J Proteome Res. 2018 Mar 2;17(3):1258-1268. doi: 10.1021/acs.jproteome.7b00861. Epub 2018 Feb 5.
The spatial distribution of genes in chromosomes seems not to be random. For instance, only 10% of genes are transcribed from bidirectional promoters in humans, and many more are organized into larger clusters. This raises intriguing questions previously asked by different authors. We would like to add a few more questions in this context, related to gene orientation inversions. Does gene orientation (inversion) follow a random pattern? Is it relevant to biological activity somehow? We define a new kind of network coined as the gene orientation inversion network (GOIN). GOIN's complex network encodes short- and long-range patterns of inversion of the orientation of pairs of gene in the chromosome. We selected Plasmodium falciparum as a case of study due to the high relevance of this parasite to public health (causal agent of malaria). We constructed here for the first time all of the GOINs for the genome of this parasite. These networks have an average of 383 nodes (genes in one chromosome) and 1314 links (pairs of gene with inverse orientation). We calculated node centralities and other parameters of these networks. These numerical parameters were used to study different properties of gene inversion patterns, for example, distribution, local communities, similarity to Erdös-Rényi random networks, randomness, and so on. We find clues that seem to indicate that gene orientation inversion does not follow a random pattern. We noted that some gene communities in the GOINs tend to group genes encoding for RIFIN-related proteins in the proteome of the parasite. RIFIN-like proteins are a second family of clonally variant proteins expressed on the surface of red cells infected with Plasmodium falciparum. Consequently, we used these centralities as input of machine learning (ML) models to predict the RIFIN-like activity of 5365 proteins in the proteome of Plasmodium sp. The best linear ML model found discriminates RIFIN-like from other proteins with sensitivity and specificity 70-80% in training and external validation series. All of these results may point to a possible biological relevance of gene orientation inversion not directly dependent on genetic sequence information. This work opens the gate to the use of GOINs as a tool for the study of the structure of chromosomes and the study of protein function in proteome research.
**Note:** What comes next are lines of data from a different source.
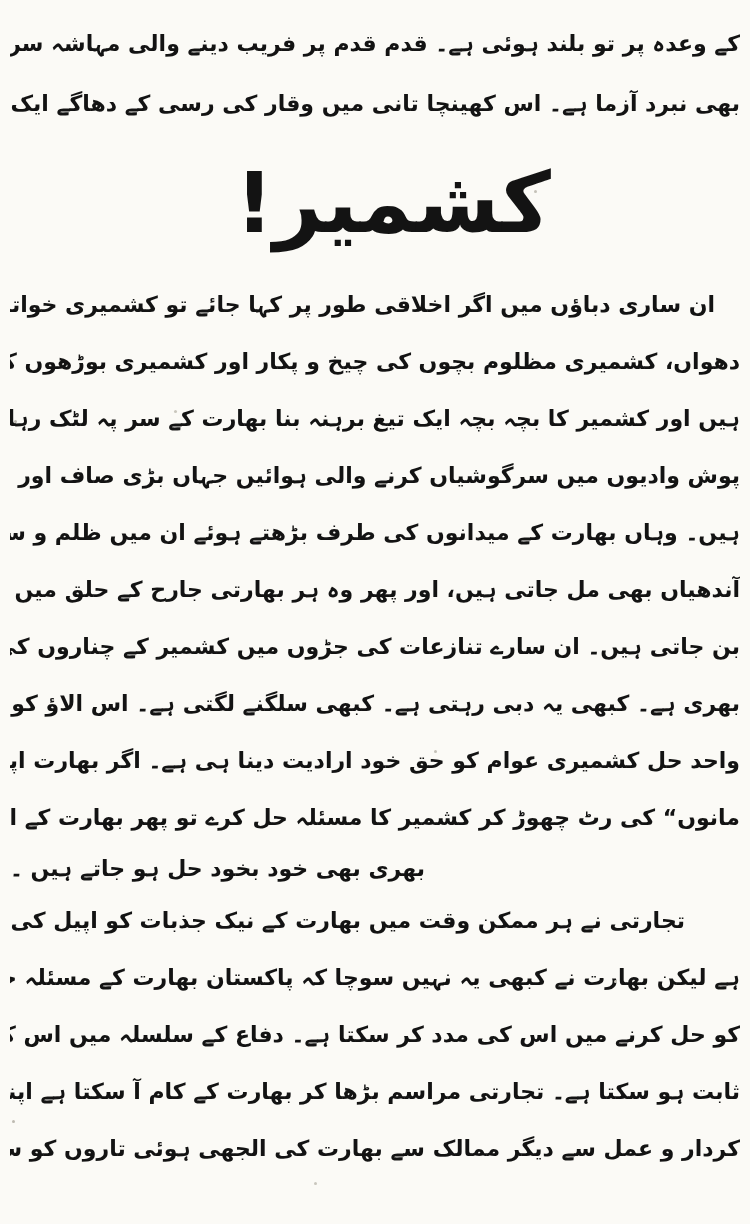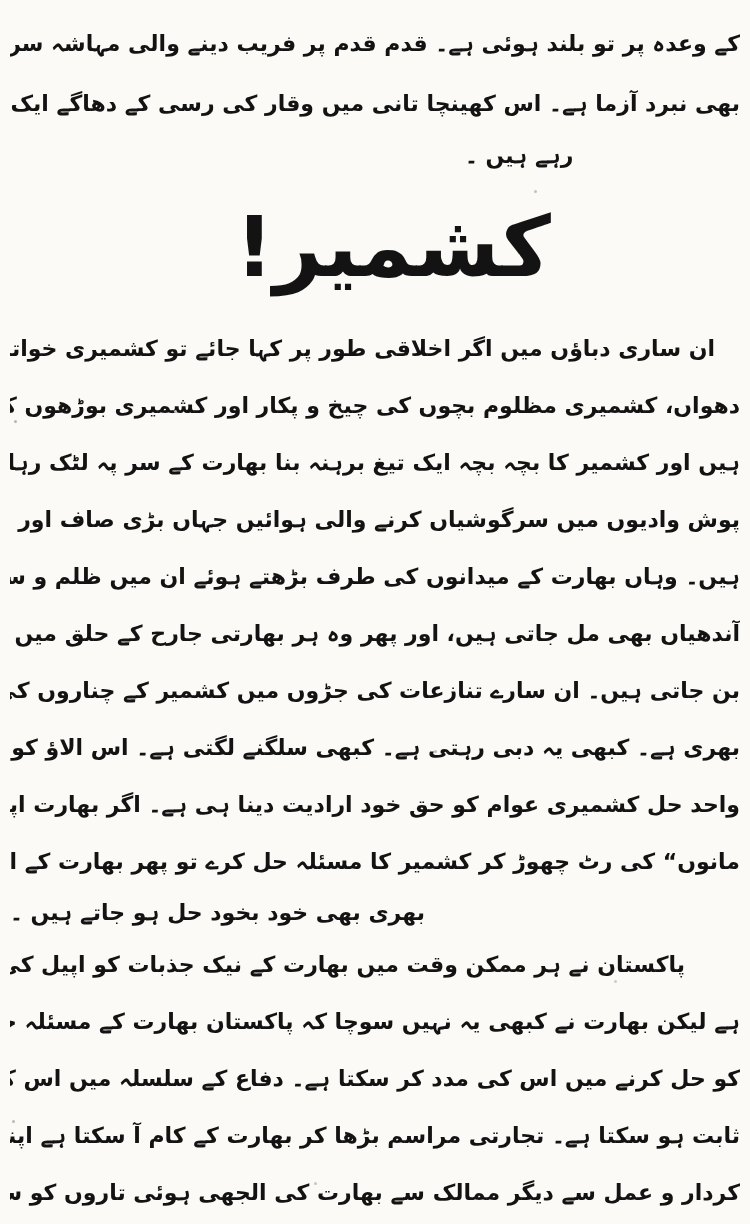--- a/index.html
+++ b/index.html
@@ -85,7 +85,6 @@
   <div class="top-block">
     <div class="line">کے وعدہ پر تو بلند ہوئی ہے۔ قدم قدم پر فریب دینے والی مہاشہ سرکار سکھوں سے</div>
     <div class="line">بھی نبرد آزما ہے۔ اس کھینچا تانی میں وقار کی رسی کے دھاگے ایک ایک کر کے ٹوٹ</div>
-    <div class="short-line top-last">رہے ہیں ۔</div>
   </div>
 
   <div class="heading">کشمیر!</div>

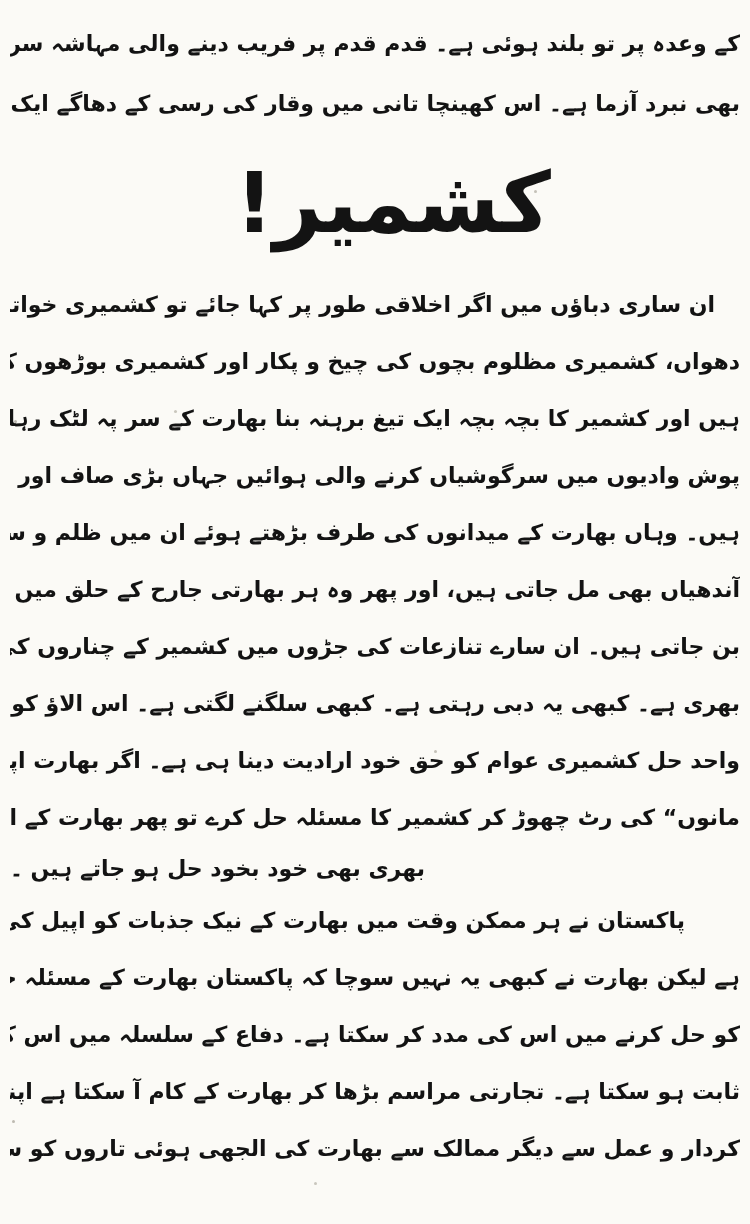--- a/index.html
+++ b/index.html
@@ -104,7 +104,7 @@
   </div>
 
   <div class="para">
-    <div class="line para2-first">پاکستان نے ہر ممکن وقت میں بھارت کے نیک جذبات کو اپیل کی</div>
+    <div class="line para2-first">تجارتی نے ہر ممکن وقت میں بھارت کے نیک جذبات کو اپیل کی</div>
     <div class="line">ہے لیکن بھارت نے کبھی یہ نہیں سوچا کہ پاکستان بھارت کے مسئلہ خوراک</div>
     <div class="line">کو حل کرنے میں اس کی مدد کر سکتا ہے۔ دفاع کے سلسلہ میں اس کا معاون</div>
     <div class="line">ثابت ہو سکتا ہے۔ تجارتی مراسم بڑھا کر بھارت کے کام آ سکتا ہے اپنے</div>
染色体中基因的空间分布似乎不是随机的。例如,人类只有 10%的基因是由双向启动子转录的,而更多的基因则被组织成更大的簇。这就提出了之前不同作者提出的有趣问题。在这方面,我们想再提出一些与基因取向反转相关的问题。基因取向(反转)是否遵循随机模式?它是否以某种方式与生物活性有关?我们定义了一种新的网络,称为基因取向反转网络(GOIN)。GOIN 的复杂网络编码了染色体中基因对取向反转的短程和长程模式。我们选择恶性疟原虫作为研究案例,因为这种寄生虫与公共卫生(疟疾的病原体)高度相关。我们首次为这种寄生虫的基因组构建了所有的 GOIN。这些网络平均有 383 个节点(一个染色体上的基因)和 1314 个链接(具有反转方向的基因对)。我们计算了这些网络的节点中心度和其他参数。这些数值参数被用于研究基因反转模式的不同性质,例如分布、局部社区、与 Erdös-Rényi 随机网络的相似性、随机性等。我们发现了一些线索,似乎表明基因取向反转并不遵循随机模式。我们注意到,GOIN 中的一些基因社区倾向于将寄生虫蛋白质组中编码 RIFIN 相关蛋白的基因分组。RIFIN 样蛋白是恶性疟原虫感染的红细胞表面表达的第二类克隆变异蛋白。因此,我们将这些中心度作为机器学习(ML)模型的输入,以预测寄生虫蛋白质组中 5365 种蛋白质的 RIFIN 样活性。发现的最佳线性 ML 模型能够以 70-80%的训练和外部验证系列的灵敏度和特异性区分 RIFIN 样蛋白和其他蛋白。所有这些结果都可能指向基因取向反转的一种可能的生物学相关性,而这种相关性不直接依赖于遗传序列信息。这项工作为使用 GOIN 作为研究染色体结构和蛋白质组研究中蛋白质功能的工具开辟了道路。